Free Zone Incentives Expanded
New regulations broaden tax holiday eligibility, simplify currency repatriation, and add manufacturing categories across all seven free zones.
Iran's Free Zones High Council ratified an expanded incentive framework applicable to all seven commercial free zones (Kish, Qeshm, Chabahar, Anzali, Arvand, Maku, Aras). The package broadens the 20-year corporate tax holiday to several previously-excluded activities and simplifies the FX repatriation pathway for foreign sponsors.
What's new
- 20-year corporate income tax holiday extended to data-center, R&D, and digital-services activities
- Repatriation of dividends moved from case-by-case review to standing approval (≤ USD 10M/yr per entity)
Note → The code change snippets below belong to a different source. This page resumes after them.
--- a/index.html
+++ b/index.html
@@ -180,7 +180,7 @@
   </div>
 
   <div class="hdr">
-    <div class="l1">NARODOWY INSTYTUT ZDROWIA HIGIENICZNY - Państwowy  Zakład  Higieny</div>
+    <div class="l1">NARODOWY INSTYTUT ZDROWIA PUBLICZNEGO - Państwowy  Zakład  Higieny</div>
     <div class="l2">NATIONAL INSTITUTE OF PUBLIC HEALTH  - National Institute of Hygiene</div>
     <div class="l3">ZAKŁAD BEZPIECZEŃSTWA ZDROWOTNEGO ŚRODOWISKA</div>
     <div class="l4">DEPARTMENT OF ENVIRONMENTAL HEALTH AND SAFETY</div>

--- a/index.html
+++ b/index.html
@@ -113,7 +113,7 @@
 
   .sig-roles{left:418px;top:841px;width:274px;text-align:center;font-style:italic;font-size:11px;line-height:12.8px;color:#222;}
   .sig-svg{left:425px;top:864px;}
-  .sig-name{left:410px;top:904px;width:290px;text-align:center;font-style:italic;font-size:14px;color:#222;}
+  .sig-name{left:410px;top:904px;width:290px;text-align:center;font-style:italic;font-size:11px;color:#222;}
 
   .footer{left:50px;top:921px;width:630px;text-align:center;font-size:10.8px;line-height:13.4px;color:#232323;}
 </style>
- VAT exemption on imported capital equipment extended through 2030
- 100% foreign ownership re-confirmed; no minimum local-participation requirement
- Streamlined activity licensing: 30-day SLA, deemed-approved if exceeded
Practical impact
For a typical mid-sized greenfield (USD 25-75M capex, 50-150 staff), the package compresses time-to-license by 6-10 weeks and reduces year-one tax-equivalent friction by an estimated 4-6% of project capex on a present-value basis. The repatriation clarity is particularly meaningful for fund-style sponsors with quarterly distribution obligations.
Who benefits most
Data-center operators, downstream petrochemical converters, light-industrial manufacturers serving CIS/CCG markets through Anzali and Chabahar, and ICT services companies booking revenue offshore. The Free Zones Council has signalled further rounds focused on green-energy manufacturing later in 2025.